Los divertidos juegos del “Tonalá de Ayer” con los cuales se entretenía a la palomilla de la cuadra eran jugar a los encantados, a la matatena, al trompo, el balero, a los quemados, a las canicas, a la cascarita de futbol, al chivo caliente y gordo, a la cebollita, al brinca burros, a que chille la cazuela mocha, a las adivinanzas.

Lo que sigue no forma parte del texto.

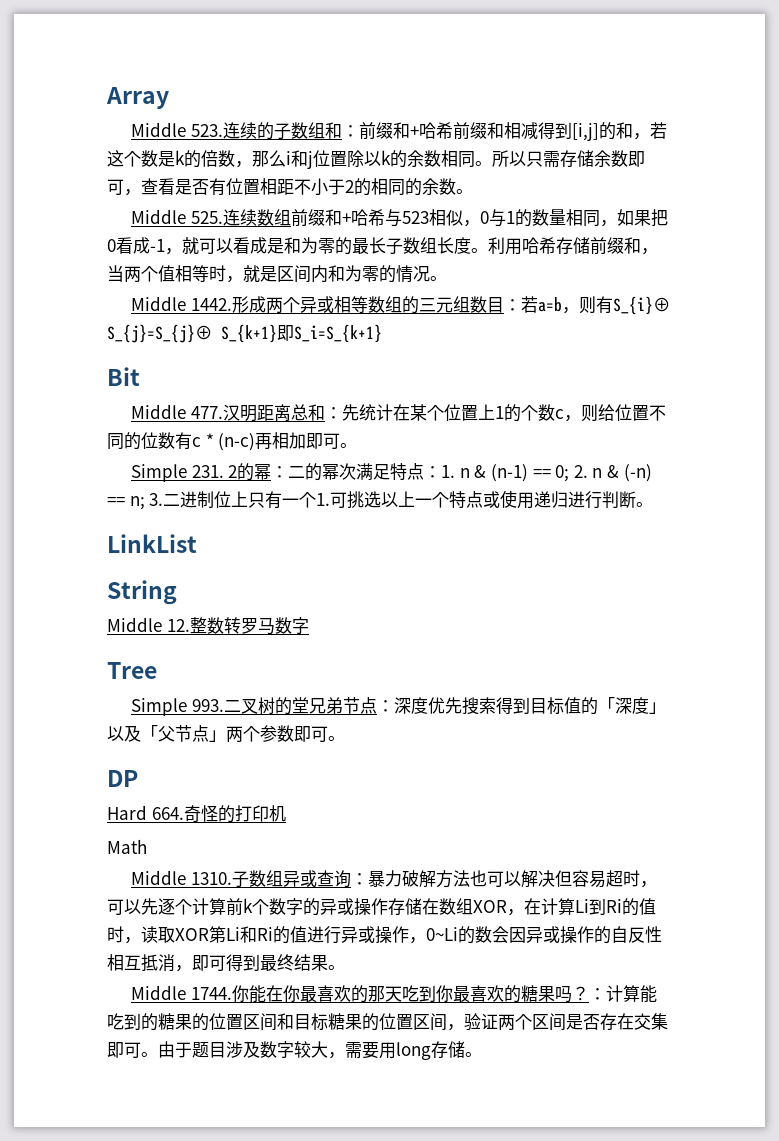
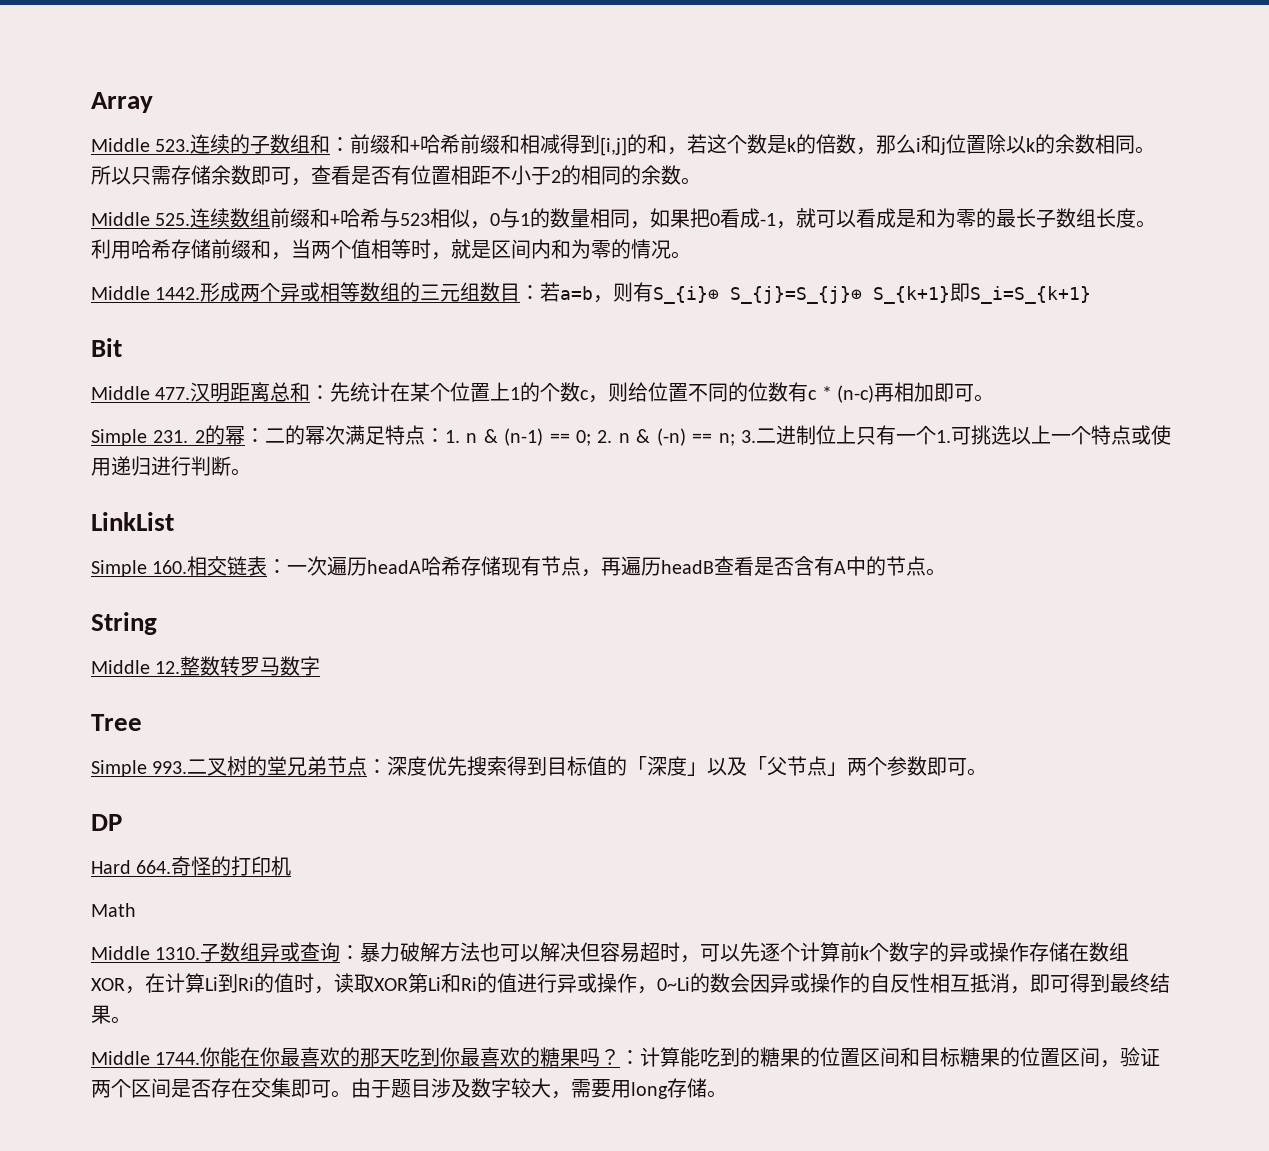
(197, 543) none -> [91,556,947,577] // Simple 160.相交链表：一次遍历headA哈希存储现有节点，再遍历headB查看是否含有A中的节点。

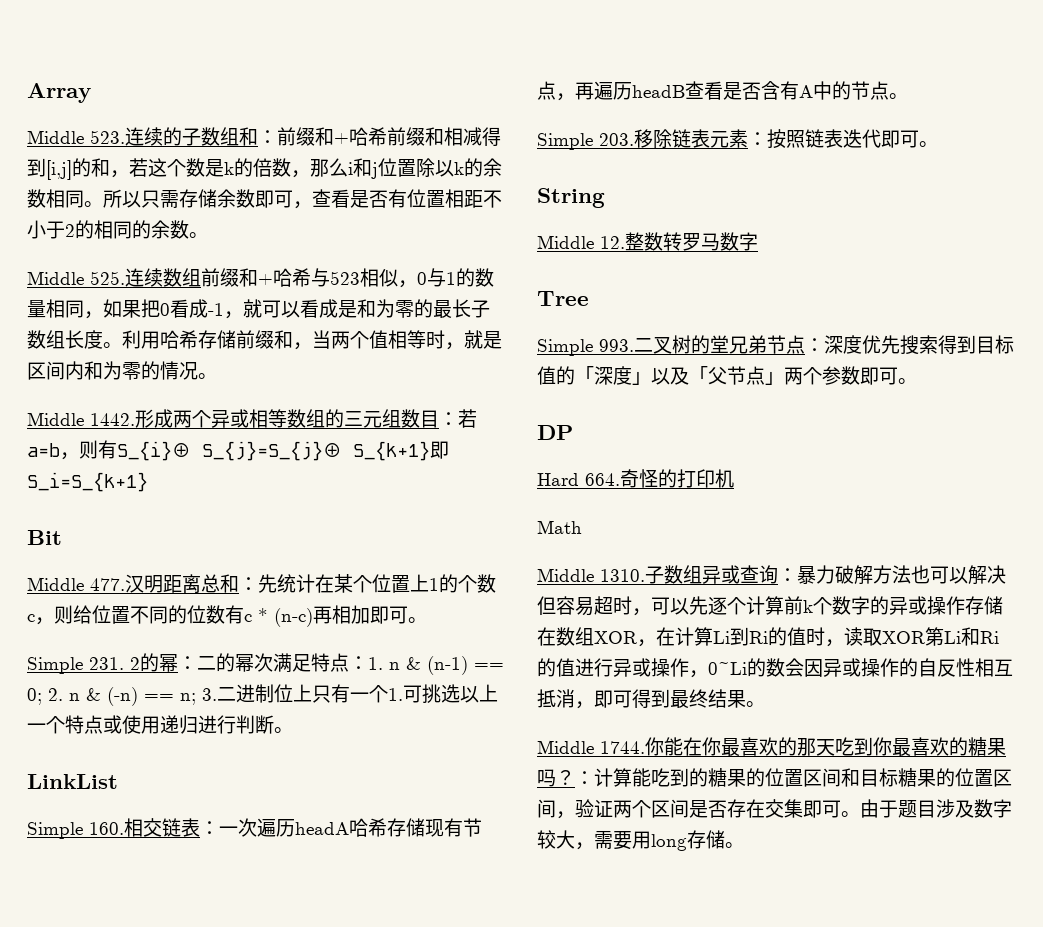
(947, 572) none -> [537,129,938,150] // Simple 203.移除链表元素：按照链表迭代即可。

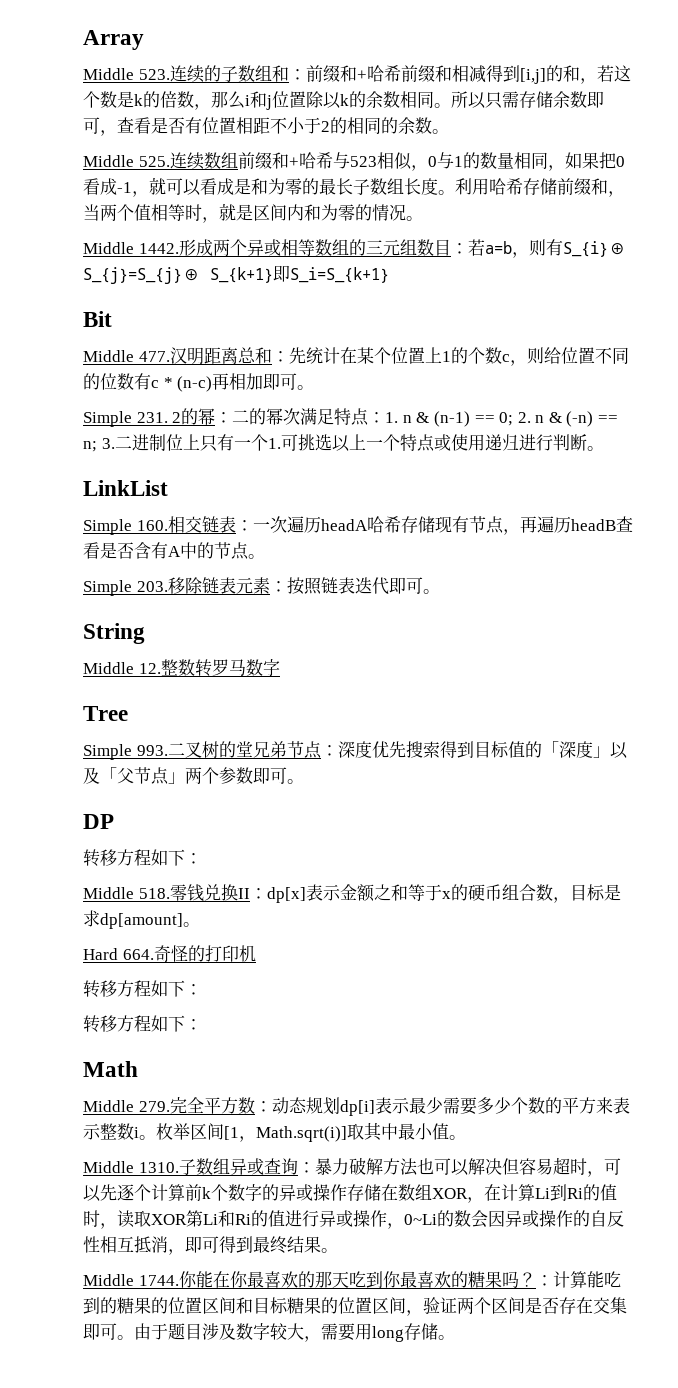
(573, 432) none -> [83,849,202,867] [83,884,621,903] [83,910,200,929] // 转移方程如下： // Middle 518.零钱兑换II：dp[x]表示金额之和等于x的硬币组合数，目标是求dp[amount]。
[537,520,582,534] Math -> [83,980,202,998] [83,1015,202,1033] [83,1061,138,1077] [83,1097,630,1116] [83,1122,466,1142] 转移方程如下： // 转移方程如下： // Math // Middle 279.完全平方数：动态规划dp[i]表示最少需要多少个数的平方来表示整数i。枚举区间[1，Math.sqrt(i)]取其中最小值。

Los de ahora son terribles, sangrientos y violentos, se juega a los videojuegos con una realidad impresionante, se entretienen los jóvenes de hoy con programas de televisión agresivos, con contenidos de valores de una sociedad no mexicana, llena de enseñanzas y aprendizajes de éticas inmorales y antivalores.
Los papás de hoy, no saben si sus hijos son “emos”, “cholos”, “darks”, “calaveras”, “punketos”, “alternos”, “naguales” ó “góticos”. Los niños de antes querían ser policías, ingenieros, doctores, bomberos ó ya de “perdiz” paleteros.
Los de ahora quieren ser artistas famosos, muy ricos, traficantes, políticos, héroes televisivos, es decir, profesiones con riesgos éticos y un alto contenido de antivalores.
¿Qué son los antivalores?, entiéndase esto como la deshonestidad, la irresponsabilidad, la injusticia, el fanatismo, el egoísmo, la ingratitud, la traición, la apostasía, la apatía, la inmoralidad, todo esto se aprende en los videojuegos, y/o la televisión.
Una persona inmoral rechaza y viola los valores éticos, se comporta como alguien sin escrúpulos, fría, calculadora, inclemente, insensible, cruel, desalmada; los antivalores no sólo deshumanizan y degradan, sino que facilitan el desprecio, la desconfianza, el rechazo del semejante y aseguran el castigo por parte de la sociedad.
Imagínense ser tolerantes ante los intolerantes ¿Se entiende esto?, es decir, imagínense que prohibir matar es un atentado a la libertad de los asesinos, y prohibir robar atenta contra la libertad de ladrones, esa es la sensación que se siente de las leyes que producen los diputados en el congreso, de la comisión de derechos humanos.
De ahí el “valor” real de la educación escolar, del kínder, de la educación primaria, de la preparatoria, de la capacitación profesional de los estudios de maestrías y doctorados. Avoquémonos a la educación ¡Todos! -dije que todos-
Con habitantes preparados se llega a la prosperidad, al éxito, se entierra la ignominia, se esfuman los vicios.
Se trata de hacer un “Tonalá del Mañana” próspero, que termine con los problemas políticos actuales, que apaguen las palabrotas de los gobernantes, las rapiñas de los comerciantes, que produzcan trabajos decentes para los mercaderes piratas, y que las obras civiles ya no sean de relumbrón, sino que verdaderamente solucionen el ambiente histórico que posee “Tonalá de Hoy”.
Y si no, como dijo San Juana Good Bye My Life.